### Aim of the exercise
What is needed is an exact retyping of the records below, from the first line through the line that contains "- Edea was a".

+++ Dataset records

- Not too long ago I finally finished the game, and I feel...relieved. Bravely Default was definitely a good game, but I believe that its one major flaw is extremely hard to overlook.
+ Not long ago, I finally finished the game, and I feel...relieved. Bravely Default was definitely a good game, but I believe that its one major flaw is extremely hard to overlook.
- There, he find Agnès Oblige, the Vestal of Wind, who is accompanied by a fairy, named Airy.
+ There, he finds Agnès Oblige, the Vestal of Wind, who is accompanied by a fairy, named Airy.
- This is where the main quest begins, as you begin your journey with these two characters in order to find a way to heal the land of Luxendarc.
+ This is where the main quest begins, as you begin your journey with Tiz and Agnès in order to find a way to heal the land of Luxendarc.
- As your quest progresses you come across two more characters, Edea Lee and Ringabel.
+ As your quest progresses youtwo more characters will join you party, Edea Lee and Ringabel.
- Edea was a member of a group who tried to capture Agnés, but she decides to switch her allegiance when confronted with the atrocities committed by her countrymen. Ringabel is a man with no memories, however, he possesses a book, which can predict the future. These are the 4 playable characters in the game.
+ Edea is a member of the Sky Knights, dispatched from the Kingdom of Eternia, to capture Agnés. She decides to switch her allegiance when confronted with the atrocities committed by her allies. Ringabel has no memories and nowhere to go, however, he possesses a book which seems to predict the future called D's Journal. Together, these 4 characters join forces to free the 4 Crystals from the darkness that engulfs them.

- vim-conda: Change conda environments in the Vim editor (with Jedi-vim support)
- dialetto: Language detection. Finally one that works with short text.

++++++

### Final answer
- Not too long ago I finally finished the game, and I feel...relieved. Bravely Default was definitely a good game, but I believe that its one major flaw is extremely hard to overlook.
+ Not long ago, I finally finished the game, and I feel...relieved. Bravely Default was definitely a good game, but I believe that its one major flaw is extremely hard to overlook.
- There, he find Agnès Oblige, the Vestal of Wind, who is accompanied by a fairy, named Airy.
+ There, he finds Agnès Oblige, the Vestal of Wind, who is accompanied by a fairy, named Airy.
- This is where the main quest begins, as you begin your journey with these two characters in order to find a way to heal the land of Luxendarc.
+ This is where the main quest begins, as you begin your journey with Tiz and Agnès in order to find a way to heal the land of Luxendarc.
- As your quest progresses you come across two more characters, Edea Lee and Ringabel.
+ As your quest progresses youtwo more characters will join you party, Edea Lee and Ringabel.
- Edea was a member of a group who tried to capture Agnés, but she decides to switch her allegiance when confronted with the atrocities committed by her countrymen. Ringabel is a man with no memories, however, he possesses a book, which can predict the future. These are the 4 playable characters in the game.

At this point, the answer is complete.